Your instructions
Restate all of the entries exactly, dropping any pictures they hold.

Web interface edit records

──────

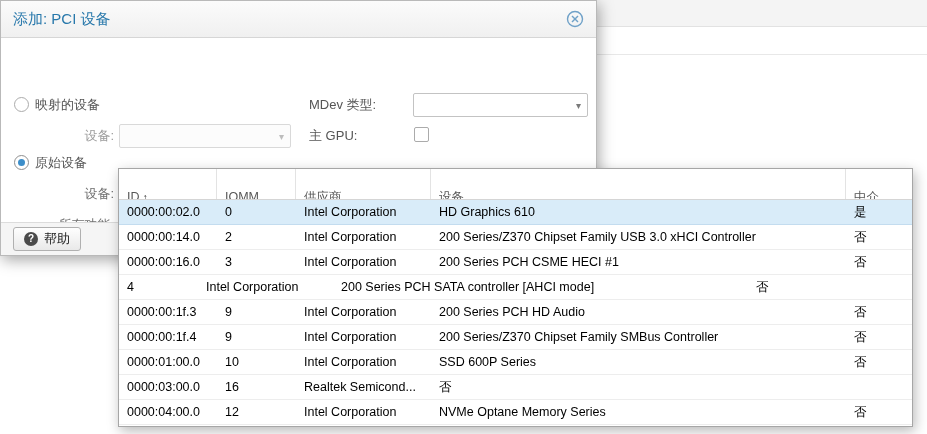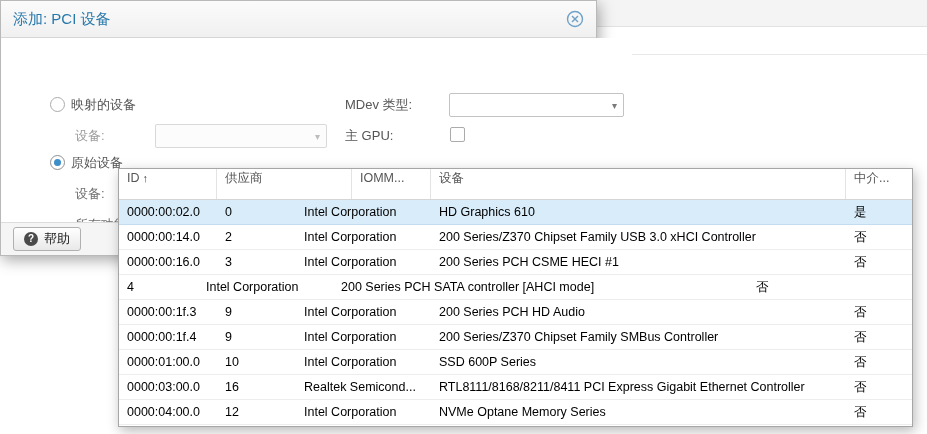--- a/index.html
+++ b/index.html
@@ -28,7 +28,7 @@
   .close-btn { margin-left:auto; width:18px; height:18px; cursor:pointer;
     display:flex; align-items:center; justify-content:center; }
 
-  .dialog-body { position:relative; width:100%; height:184px; background:#fff;margin-left:36px; }
+  .dialog-body { position:relative; width:100%; height:184px; background:#fff; }
 
   .lbl { position:absolute; font-size:13px; color:#6f6f6f; line-height:16px; }
   .lbl-right { text-align:left; width:75px; }

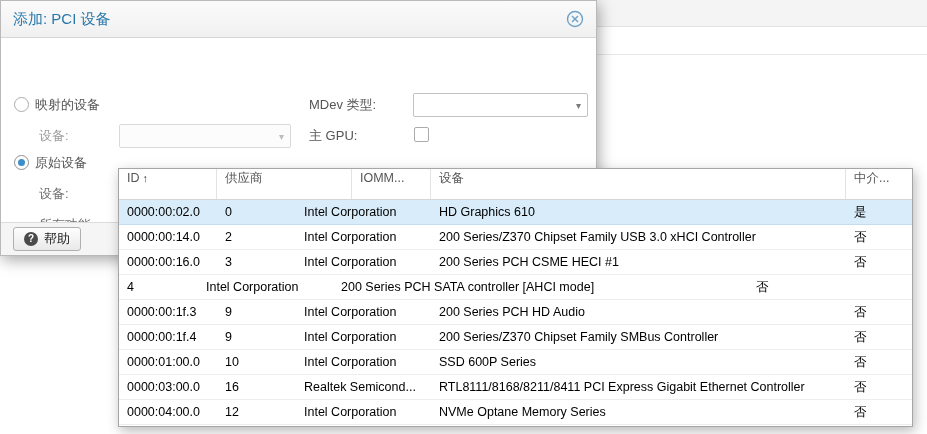--- a/index.html
+++ b/index.html
@@ -31,7 +31,7 @@
   .dialog-body { position:relative; width:100%; height:184px; background:#fff; }
 
   .lbl { position:absolute; font-size:13px; color:#6f6f6f; line-height:16px; }
-  .lbl-right { text-align:left; width:75px; }
+  .lbl-right { text-align:right; width:75px; }
   .lbl-dark { color:#555; }
   .lbl-disabled { color:#9c9c9c; }
 

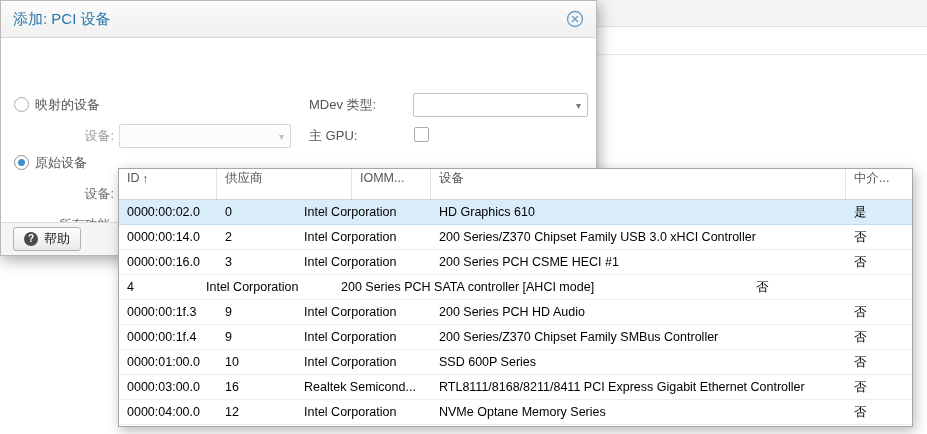--- a/index.html
+++ b/index.html
@@ -72,7 +72,7 @@
     box-shadow:2px 4px 12px rgba(0,0,0,0.28); z-index:10; overflow:hidden; }
   .thead { display:flex; height:31px; background:#fff;
     border-bottom:1px solid #d5d5d5; color:#555; }
-  .th { padding:0 8px; line-height:19px; font-size:12.5px;
+  .th { padding:13px 8px; line-height:30px; font-size:12.5px;
     border-right:1px solid #e3e3e3; white-space:nowrap; overflow:hidden; }
   .th:last-child { border-right:none; }
   .sort-arrow { font-size:11px; color:#444; margin-left:3px; }

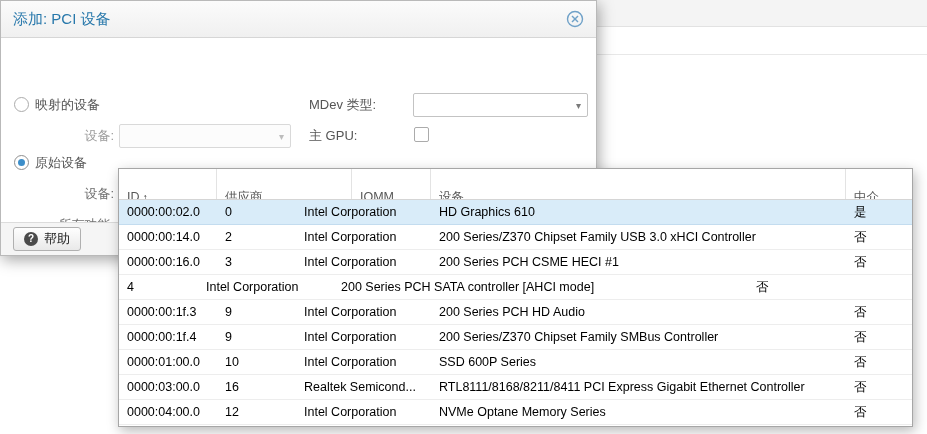--- a/index.html
+++ b/index.html
@@ -146,8 +146,8 @@
     <div class="th c-id">
       <span>ID</span><span class="sort-arrow">↑</span>
     </div>
+    <div class="th c-iommu">IOMM...</div>
     <div class="th c-vendor">供应商</div>
-    <div class="th c-iommu">IOMM...</div>
     <div class="th c-device">设备</div>
     <div class="th c-med">中介...</div>
   </div>

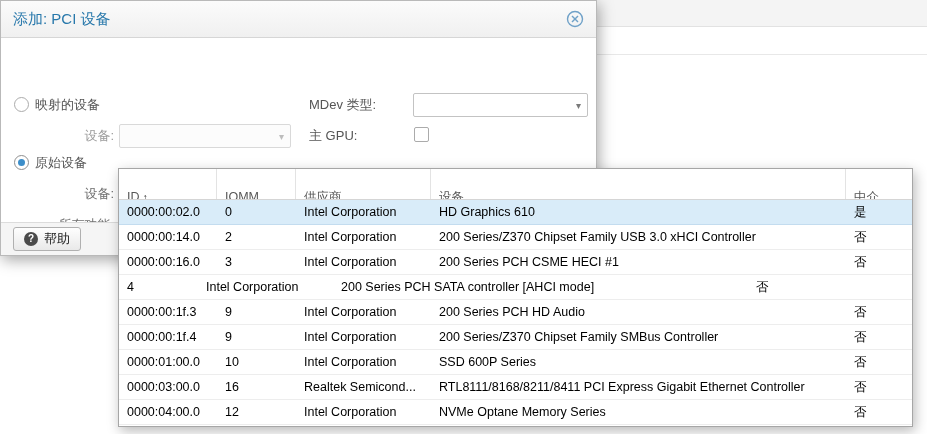--- a/index.html
+++ b/index.html
@@ -204,7 +204,6 @@
     <div class="td c-id">0000:03:00.0</div>
     <div class="td c-iommu">16</div>
     <div class="td c-vendor">Realtek Semicond...</div>
-    <div class="td c-device">RTL8111/8168/8211/8411 PCI Express Gigabit Ethernet Controller</div>
     <div class="td c-med">否</div>
   </div>
   <div class="tr">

──────

Answer box
--- a/index.html
+++ b/index.html
@@ -28,7 +28,7 @@
   .close-btn { margin-left:auto; width:18px; height:18px; cursor:pointer;
     display:flex; align-items:center; justify-content:center; }
 
-  .dialog-body { position:relative; width:100%; height:184px; background:#fff;margin-left:36px; }
+  .dialog-body { position:relative; width:100%; height:184px; background:#fff; }
 
   .lbl { position:absolute; font-size:13px; color:#6f6f6f; line-height:16px; }
   .lbl-right { text-align:left; width:75px; }

--- a/index.html
+++ b/index.html
@@ -31,7 +31,7 @@
   .dialog-body { position:relative; width:100%; height:184px; background:#fff; }
 
   .lbl { position:absolute; font-size:13px; color:#6f6f6f; line-height:16px; }
-  .lbl-right { text-align:left; width:75px; }
+  .lbl-right { text-align:right; width:75px; }
   .lbl-dark { color:#555; }
   .lbl-disabled { color:#9c9c9c; }
 

--- a/index.html
+++ b/index.html
@@ -72,7 +72,7 @@
     box-shadow:2px 4px 12px rgba(0,0,0,0.28); z-index:10; overflow:hidden; }
   .thead { display:flex; height:31px; background:#fff;
     border-bottom:1px solid #d5d5d5; color:#555; }
-  .th { padding:0 8px; line-height:19px; font-size:12.5px;
+  .th { padding:13px 8px; line-height:30px; font-size:12.5px;
     border-right:1px solid #e3e3e3; white-space:nowrap; overflow:hidden; }
   .th:last-child { border-right:none; }
   .sort-arrow { font-size:11px; color:#444; margin-left:3px; }

--- a/index.html
+++ b/index.html
@@ -146,8 +146,8 @@
     <div class="th c-id">
       <span>ID</span><span class="sort-arrow">↑</span>
     </div>
+    <div class="th c-iommu">IOMM...</div>
     <div class="th c-vendor">供应商</div>
-    <div class="th c-iommu">IOMM...</div>
     <div class="th c-device">设备</div>
     <div class="th c-med">中介...</div>
   </div>

--- a/index.html
+++ b/index.html
@@ -204,7 +204,6 @@
     <div class="td c-id">0000:03:00.0</div>
     <div class="td c-iommu">16</div>
     <div class="td c-vendor">Realtek Semicond...</div>
-    <div class="td c-device">RTL8111/8168/8211/8411 PCI Express Gigabit Ethernet Controller</div>
     <div class="td c-med">否</div>
   </div>
   <div class="tr">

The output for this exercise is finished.